Tomasz Nałęcz powiedział, że Socjaldemokracja Polska będzie głosować za samorozwiązaniem Sejmu. Wicemarszałek Sejmu uważa, że lewica powinna wystawić jednego kandydata na prezydenta.
Nałęcz powiedział w warszawskim "Radiu dla Ciebie", że wspólnym kandydatem zostałaby ta osoba, która osiągnie największe poparcie w sondażach. Kandydat powinien zostać wyłoniony do sierpnia nie przez przywódców partyjnych, ale przez zwolenników lewicy. Zdaniem wicemarszałka, ubiegający się o prezydenturę politycy powinni prowadzić kampanię wzorowaną na amerykańskich prawyborach.
Tomasz Nałęcz podkreślił, że zjednoczenie lewicy zależy od SLD. Aby było to możliwe, partia ta musi dokonać zmian wewnętrznych, a przede wszystkim rozliczyć się z udziału swych członków w aferach. Zdaniem Nałęcza, SLD do tej pory uważa, że nie było afery Rywina.
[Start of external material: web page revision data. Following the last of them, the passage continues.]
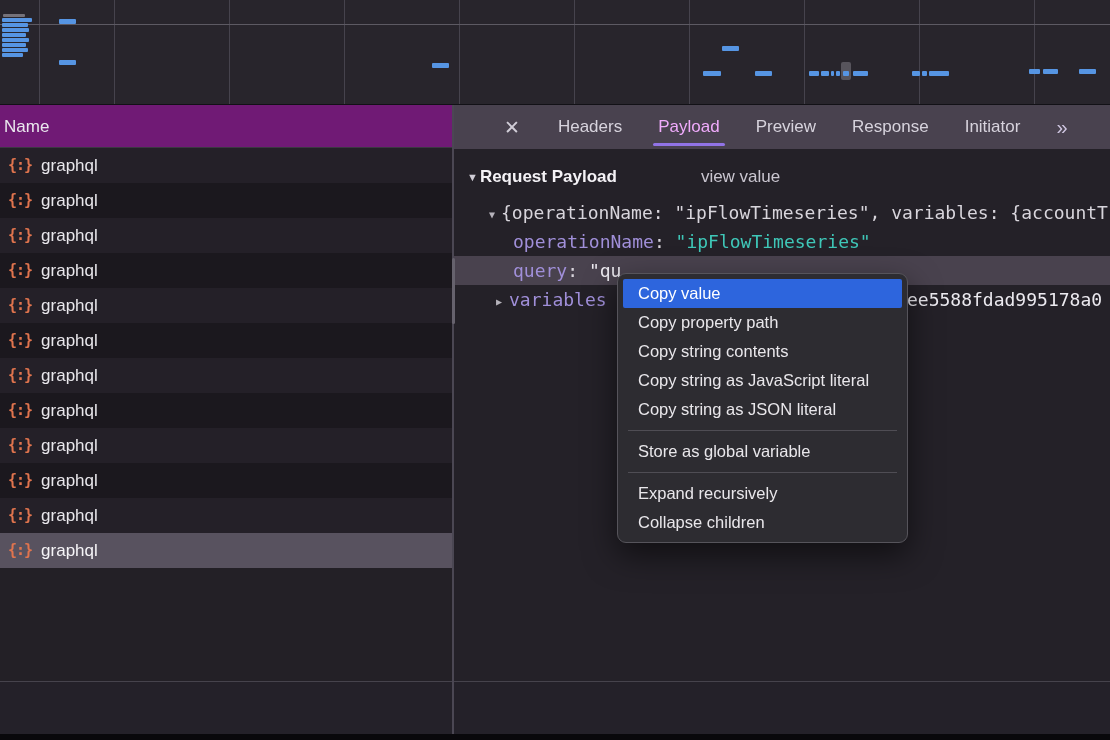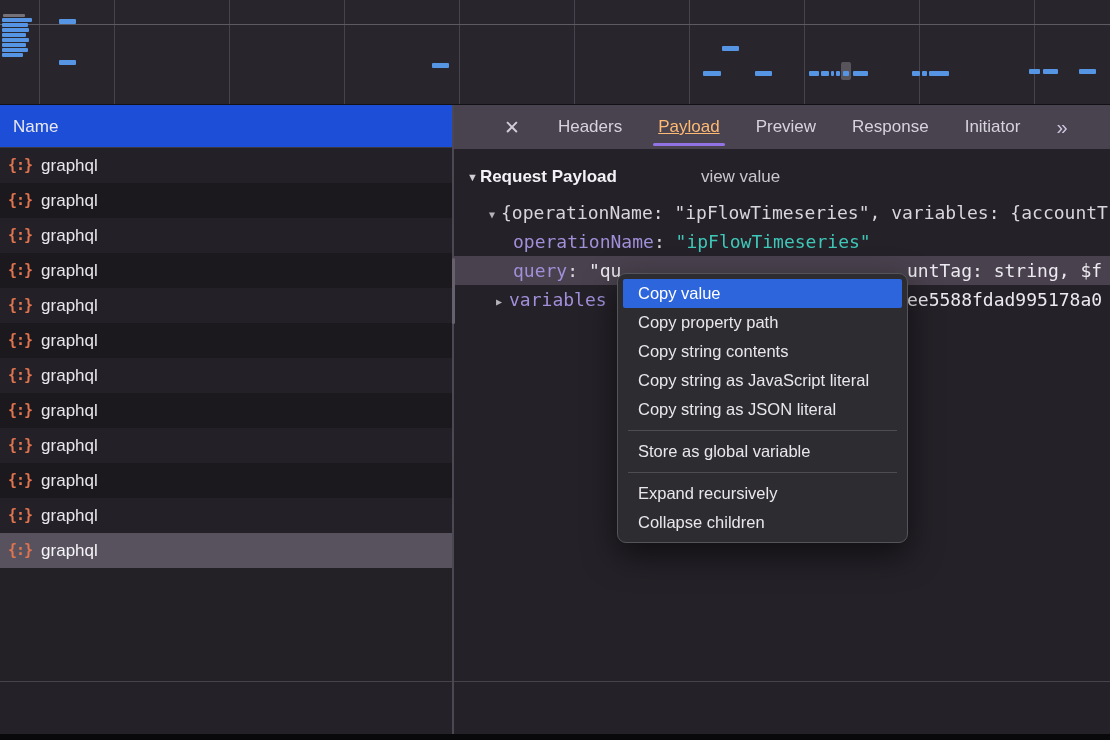--- a/index.html
+++ b/index.html
@@ -23,8 +23,8 @@
   
   .name-col{position:absolute;left:0;top:105px;width:452px;height:576px;background:#232026;}
   .name-header{
-    height:43px;line-height:43px;padding-left:13px;font-size:17px;color:#eae8ee;
-    background:#1d4ed8;border-bottom:1px solid #3b3841;box-sizing:border-box;
+    height:43px;line-height:43px;padding-left:4px;font-size:17px;color:#eae8ee;
+    background:#701a75;border-bottom:1px solid #3b3841;box-sizing:border-box;
   }
   .req-row{height:35px;display:flex;align-items:center;padding-left:8px;font-size:17px;color:#e9e7ec;cursor:default;}
   .req-row:nth-child(odd){background:#242028;}

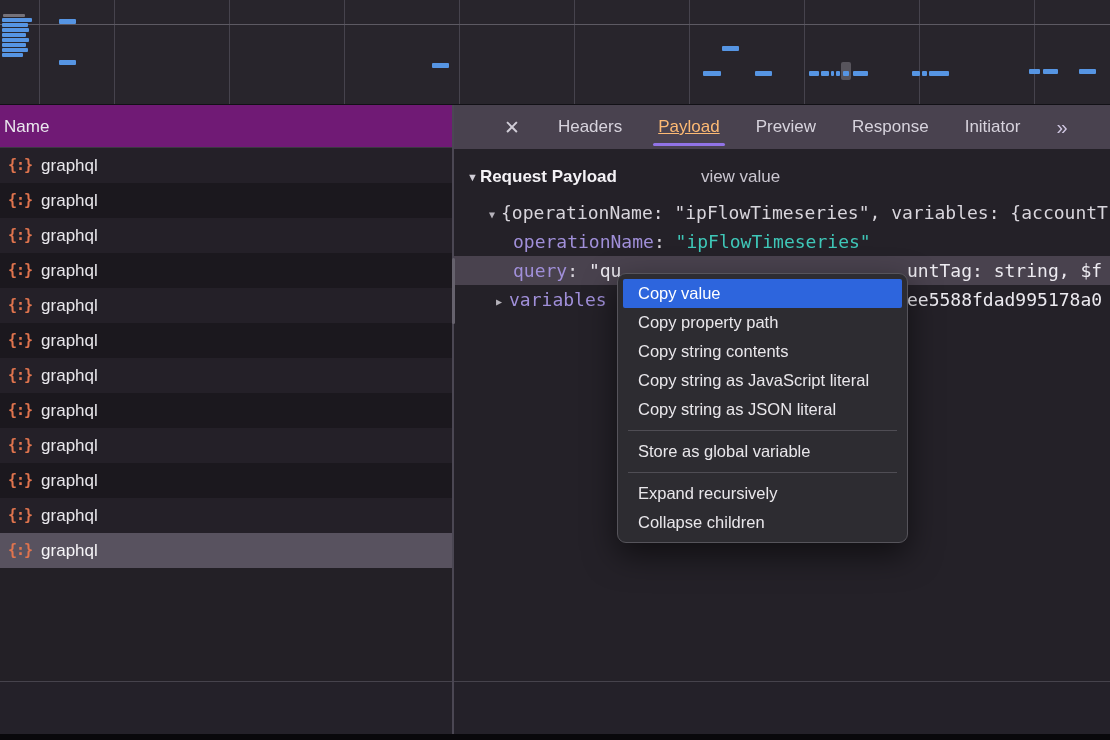--- a/index.html
+++ b/index.html
@@ -44,7 +44,7 @@
   }
   .close-btn{font-size:19px;color:#d2ced8;margin-right:38px;cursor:default;}
   .tab{position:relative;height:100%;display:flex;align-items:center;margin-right:36px;cursor:default;text-align:center;}
-  .tab.active{color:#fdba74;text-decoration:underline;}
+  .tab.active{color:#f0abfc;}
   .tab.active::after{
     content:"";position:absolute;left:-5px;right:-5px;bottom:3px;height:3px;
     background:var(--tab-underline,#9173e6);border-radius:2px;

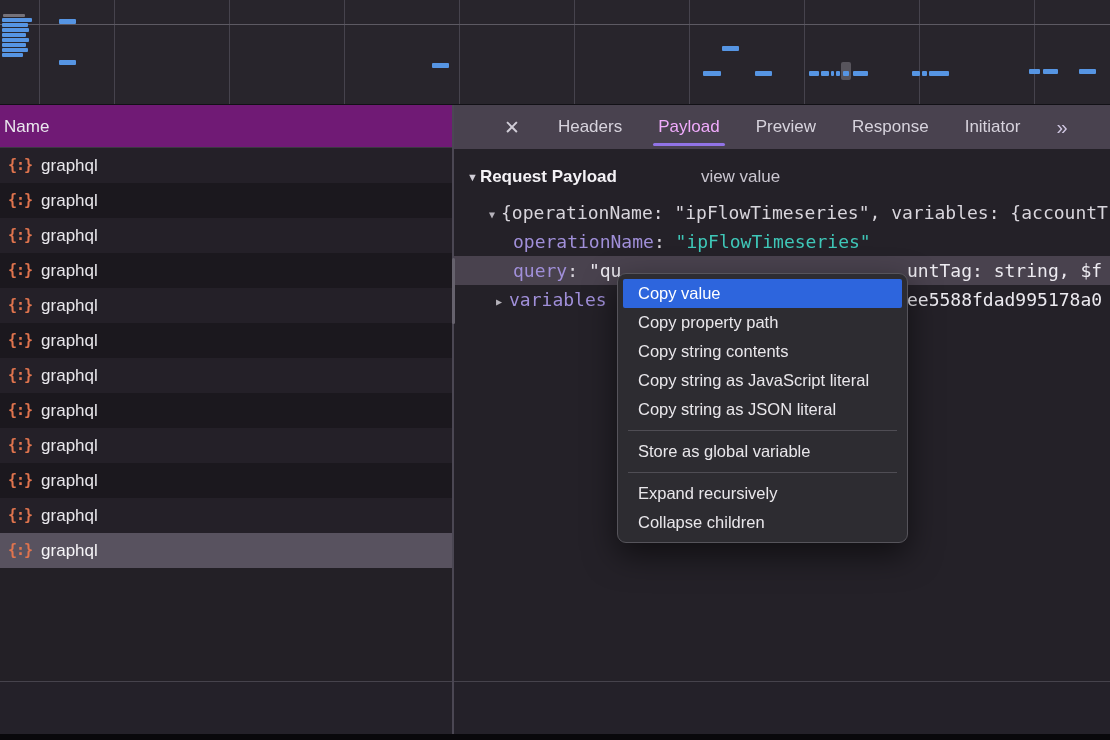--- a/index.html
+++ b/index.html
@@ -202,7 +202,6 @@
       </div>
       <div class="row-child hl">
         <span class="key">query</span><span>: </span><span class="plain">"qu</span>
-        <span class="frag">untTag: string, $f</span>
       </div>
       <div class="row-child vars">
         <span class="tri">▶</span><span class="key">variables</span>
Wicemarszałek wyraził pogląd, że Sojusz nie zapobiega łamaniu prawa przez swych członków, a reaguje dopiero wówczas, kiedy daną sprawą zajmuje się prokurator.
Tomasz Nałęcz zaprzeczył, że prezydent uważa Włodzimierza Cimoszewicza za jedynego kandydata lewicy na prezydenta. Powiedział, że na spotkaniu z politykami lewicy 19 kwietnia Aleksander Kwaśniewski mówił o dwóch kandydatach.